Project 4: Clustering

What is Clustering?

Clustering is a fundamental technique in unsupervised learning, where the goal is to identify groups, or clusters, of similar data points within a dataset. The main idea is to partition the data into subsets, or clusters, such that data points within the same cluster are more similar to each other than to those in other clusters. Two common methods for clustering are k-means and agglomerative hierarchical clustering.
  • K-Means Clustering: K-means starts by randomly selecting k initial cluster centroids (representative points) in the feature space. Then, it iteratively assigns each data point to the nearest centroid and updates the centroids by computing the mean of all points assigned to each centroid. This process is repeated until the centroids no longer change significantly, or until a specified number of iterations is reached.
  • Agglomerative Hierarchical Clustering: Agglomerative clustering starts by considering each data point as a separate cluster and then merges the closest pairs of clusters iteratively until only one cluster remains. The merging process is guided by a distance metric (e.g., Euclidean distance) between clusters, and various linkage criteria (e.g., single linkage, complete linkage, average linkage) determine how the distance between clusters is measured.

Introduction

Navigating the current housing market presents significant challenges, with elevated mortgage rates, out-of-reach home prices and record-low housing stock. Achieving homeownership feels increasingly out of reach for many today.
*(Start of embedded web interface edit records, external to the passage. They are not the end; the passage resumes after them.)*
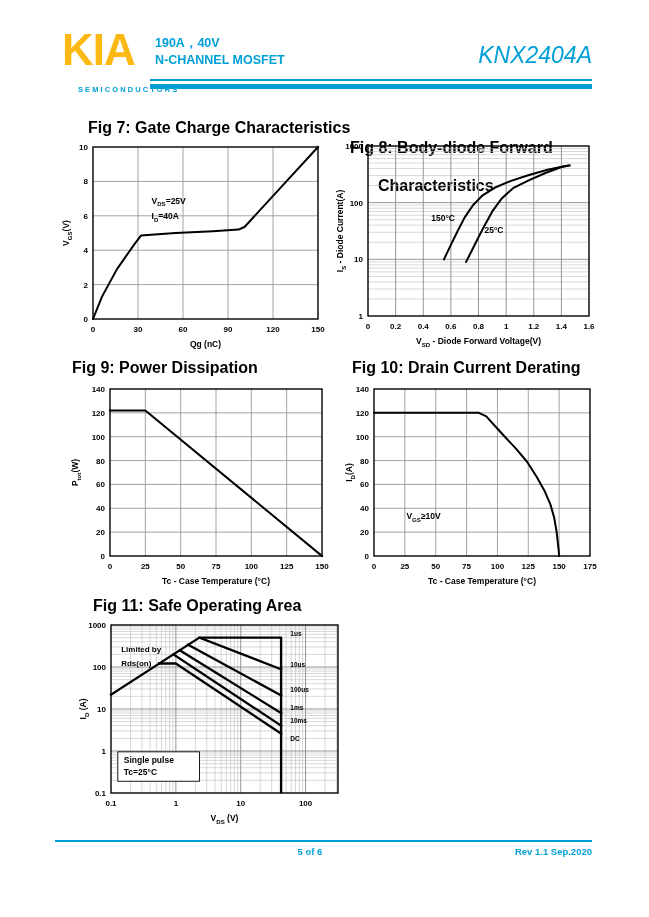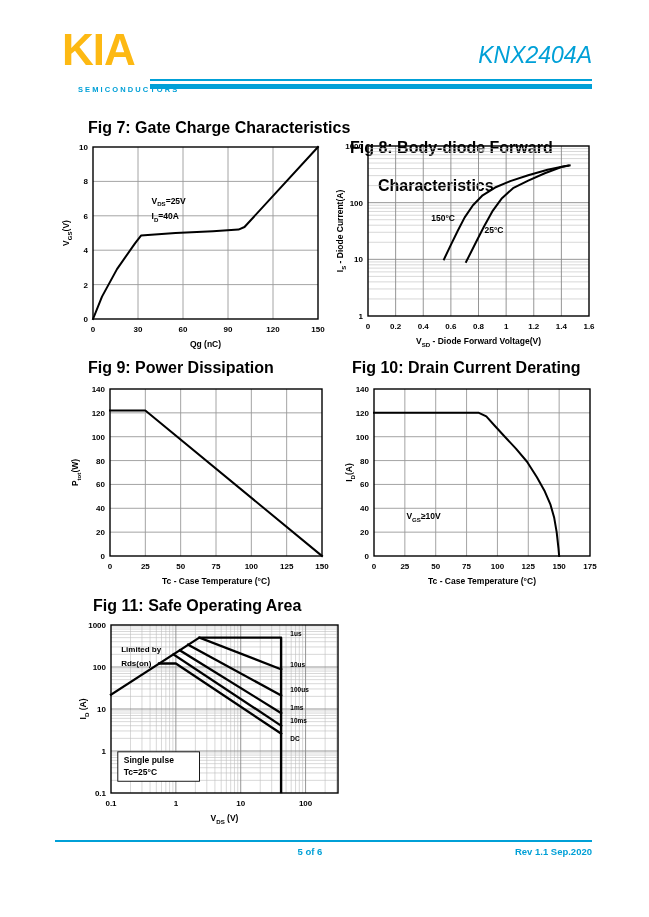--- a/index.html
+++ b/index.html
@@ -16,20 +16,24 @@
   svg{position:absolute;overflow:visible;}
   svg text{font-family:"Liberation Sans",sans-serif;font-weight:bold;fill:#000;}
 </style>
 </head>
 <body>
 
 <div class="page">
 
   <div class="abs logo" style="left: 62px; top: 28px; color: rgb(253, 185, 19);">KIA</div>
   <div class="abs logo-sub" style="left: 58px; top: 85px; color: rgb(0, 160, 215);">SEMICONDUCTORS</div>
+  <div class="abs ratings" style="left: 155px; top: 35px; color: rgb(0, 160, 215);">
+    <div>190A，40V</div>
+    <div>N-CHANNEL MOSFET</div>
+  </div>
   <div class="abs partnum" style="right: 57px; top: 44px; color: rgb(0, 160, 215);">KNX2404A</div>
   <div class="rule" style="left: 150px; top: 79px; width: 442px; height: 2px; background: rgb(0, 160, 215);"></div>
   <div class="rule" style="left: 150px; top: 84px; width: 442px; height: 5px; background: rgb(0, 160, 215);"></div>
 
   <div class="fig-title" style="left:88px;top:122px;">Fig 7: Gate Charge Characteristics</div>
   <svg id="fig7" style="left:60px;top:139px;" width="272" height="218">
       <line x1="78" x2="78" y1="8" y2="180" stroke="#9a9a9a" stroke-width="0.9"></line>
       <line x1="123" x2="123" y1="8" y2="180" stroke="#9a9a9a" stroke-width="0.9"></line>
       <line x1="168" x2="168" y1="8" y2="180" stroke="#9a9a9a" stroke-width="0.9"></line>
       <line x1="213" x2="213" y1="8" y2="180" stroke="#9a9a9a" stroke-width="0.9"></line>
@@ -110,21 +114,21 @@
       <text x="28" y="179" text-anchor="end" font-size="8">1</text>
       <text x="28" y="122.33333333333334" text-anchor="end" font-size="8">10</text>
       <text x="28" y="65.66666666666667" text-anchor="end" font-size="8">100</text>
       <text x="28" y="9" text-anchor="end" font-size="8">1000</text>
       <text x="143.5" y="204" text-anchor="middle" font-size="8.5"><tspan>V</tspan><tspan dy="2.5" font-size="72%">SD</tspan><tspan dy="-2.5"> - Diode Forward Voltage(V)</tspan></text>
       <text x="8" y="91" text-anchor="middle" font-size="8.5" transform="rotate(-90 8 91)"><tspan>I</tspan><tspan dy="2.5" font-size="72%">S</tspan><tspan dy="-2.5"> - Diode Current(A)</tspan></text>
       <text x="108.14" y="80.8" text-anchor="middle" font-size="8.5"><tspan>150°C</tspan></text>
       <text x="158.96999999999997" y="92.7" text-anchor="middle" font-size="8.5"><tspan>25°C</tspan></text>
     </svg>
 
-  <div class="fig-title" style="left:88px;top:362px;">Fig 9: Power Dissipation</div>
+  <div class="fig-title" style="left:72px;top:362px;">Fig 9: Power Dissipation</div>
   <svg id="fig9" style="left:62px;top:382px;" width="282" height="218">
       <line x1="83.33333333333333" x2="83.33333333333333" y1="7" y2="174" stroke="#9a9a9a" stroke-width="0.9"></line>
       <line x1="118.66666666666666" x2="118.66666666666666" y1="7" y2="174" stroke="#9a9a9a" stroke-width="0.9"></line>
       <line x1="154" x2="154" y1="7" y2="174" stroke="#9a9a9a" stroke-width="0.9"></line>
       <line x1="189.33333333333331" x2="189.33333333333331" y1="7" y2="174" stroke="#9a9a9a" stroke-width="0.9"></line>
       <line x1="224.66666666666669" x2="224.66666666666669" y1="7" y2="174" stroke="#9a9a9a" stroke-width="0.9"></line>
       <line y1="150.14285714285714" y2="150.14285714285714" x1="48" x2="260" stroke="#9a9a9a" stroke-width="0.9"></line>
       <line y1="126.28571428571429" y2="126.28571428571429" x1="48" x2="260" stroke="#9a9a9a" stroke-width="0.9"></line>
       <line y1="102.42857142857143" y2="102.42857142857143" x1="48" x2="260" stroke="#9a9a9a" stroke-width="0.9"></line>
       <line y1="78.57142857142858" y2="78.57142857142858" x1="48" x2="260" stroke="#9a9a9a" stroke-width="0.9"></line>

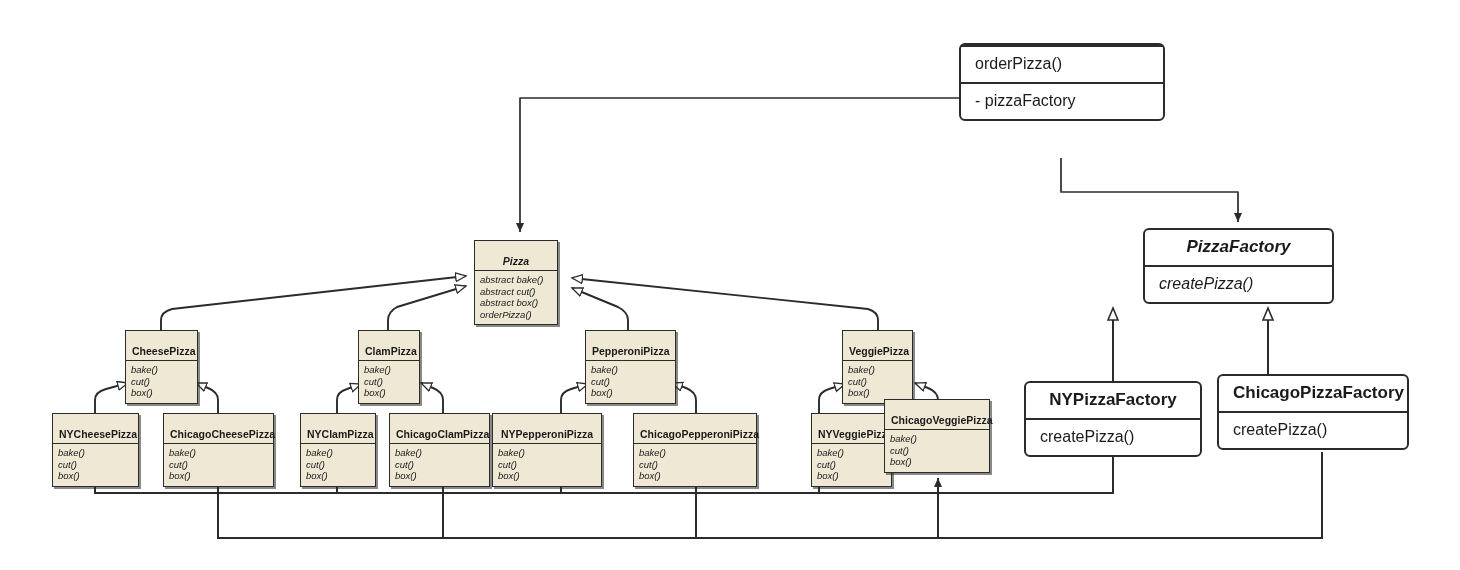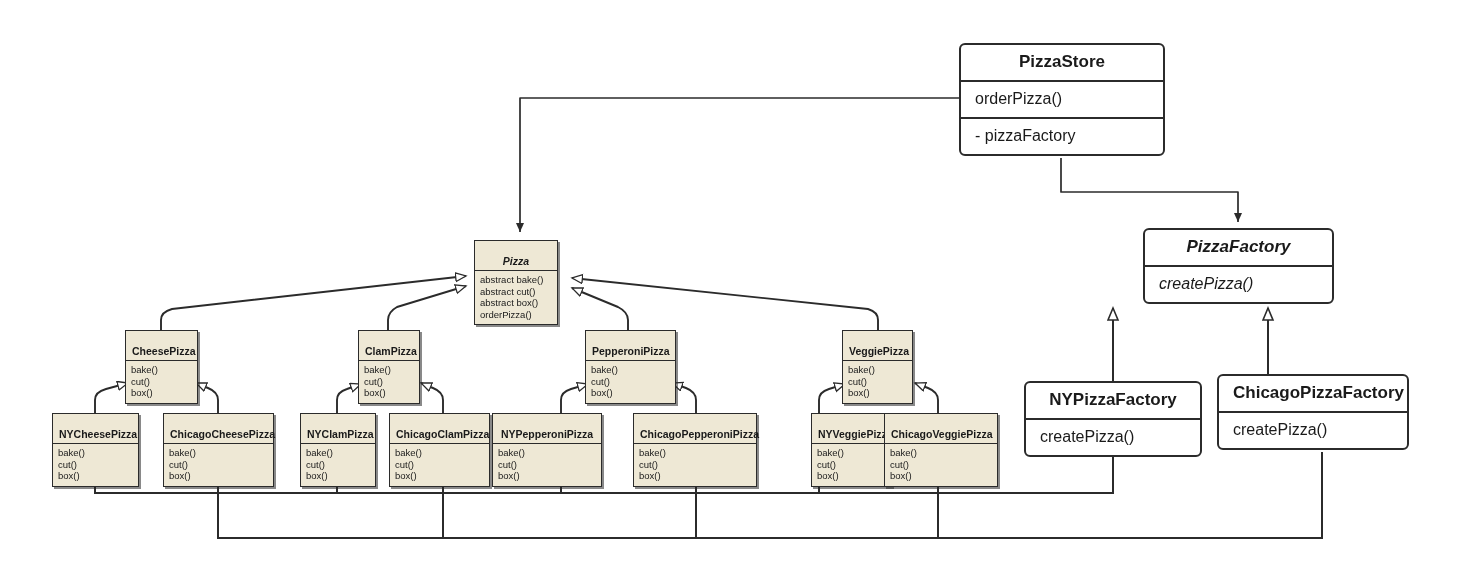--- a/index.html
+++ b/index.html
@@ -19,21 +19,21 @@
   .big{border-radius:6px;}
   .big .title{font-size:17px;padding:7px 14px 8px;}
   .big .row{font-size:16px;padding:8px 14px 9px;}
 
   
   .cream{background:#eee8d5;border:1.5px solid #2b2b2b;border-radius:0;
          box-shadow:2px 2px 0 rgba(40,40,40,.55);}
   .cream .title{font-size:10.5px;padding:14px 6px 3px;letter-spacing:0;}
   .cream .ops{font-size:9.5px;line-height:11.5px;padding:3px 5px 4px;
               border-top:1.5px solid #2b2b2b;}
-  .cream .ops div{white-space:nowrap;}
+  .cream .ops div{white-space:nowrap;font-style:italic;}
 
   .abs-title{font-style:italic;font-weight:normal;}
   .abs-row{font-style:italic;}
 </style>
 </head>
 <body>
 
 <div id="stage">
 
   <svg id="wires" viewBox="0 0 1460 570" xmlns="http://www.w3.org/2000/svg">
@@ -89,21 +89,20 @@
       <path d="M819,493 L819,478" marker-end="url(#solidArrow)"></path>
 
       <path d="M1322,452 L1322,538 L218,538 L218,478" marker-end="url(#solidArrow)"></path>
       <path d="M443,538 L443,478" marker-end="url(#solidArrow)"></path>
       <path d="M696,538 L696,478" marker-end="url(#solidArrow)"></path>
       <path d="M938,538 L938,478" marker-end="url(#solidArrow)"></path>
     </g>
   </svg>
 
   <div class="node big" style="left:959px;top:43px;width:206px;">
-    <div class="title">PizzaStore</div>
     <div class="row sep">orderPizza()</div>
     <div class="row sep">- pizzaFactory</div>
   </div>
 
   <div class="node big" style="left:1143px;top:228px;width:191px;">
     <div class="title abs-title">PizzaFactory</div>
     <div class="row sep abs-row">createPizza()</div>
   </div>
 
   <div class="node big" style="left:1024px;top:381px;width:178px;">
@@ -218,21 +217,21 @@
 
   <div class="node cream" style="left:779px;top:413px;width:81px;margin-left:32px;">
     <div class="title">NYVeggiePizza</div>
     <div class="ops">
       <div>bake()</div>
       <div>cut()</div>
       <div>box()</div>
     </div>
   </div>
 
-  <div class="node cream" style="left:884px;top:413px;width:114px;">
+  <div class="node cream" style="left:884px;top:399px;width:106px;">
     <div class="title">ChicagoVeggiePizza</div>
     <div class="ops">
       <div>bake()</div>
       <div>cut()</div>
       <div>box()</div>
     </div>
   </div>
 
 </div>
According to the Zillow Home Value Index, the average value for single-family homes in the US peaks in California at $785,294. In this analysis, we'll delve into California's housing rates from a few decades ago. Our goal is to explore the relationship between various features in our dataset and housing values.
We will be using the "California Housing Prices" dataset from Kaggle. The data pertains to the houses found in a given California district and some summary statistics about them based on the 1990 census data. The dataset features 10 variables for 20,640 entries, most which are self explanatory: longitude, latitude, housing_median_age, total_rooms, total_bedrooms, population, households, median_income, median_house_value, ocean_proximity. Nine of the variables are ordinal, with ocean_proximity being the nominal variable. We will use the location data (latitude and longitude). We will cluster the houses by location and observe how house prices fluctuate across California.
  • longitude: A value representing how far west a house is. Higher values represent houses that are further west.
  • latitude: A value representing how far north a house is. Higher values represent houses that are further north.
  • median_house_value: The median house price within a block measured in USD.

Pre-processing

Our dataset has not been cleaned so we will need to go through some pre-processing steps. We'll start off with the entire dataset, removing any null values and duplicates. I created histograms and bar plots to visualize the distribution of each variable and check for outliers. I found that ocean_proximity has only 5 entries for its ISLAND class. These outliers will skew our model so we have to drop them from our dataset. Even if we're not using ocean_proximity in our model, it will act as a confounding factor in our clustering. Now that our dataset has been cleaned, we will drop all variables except the ones we're using.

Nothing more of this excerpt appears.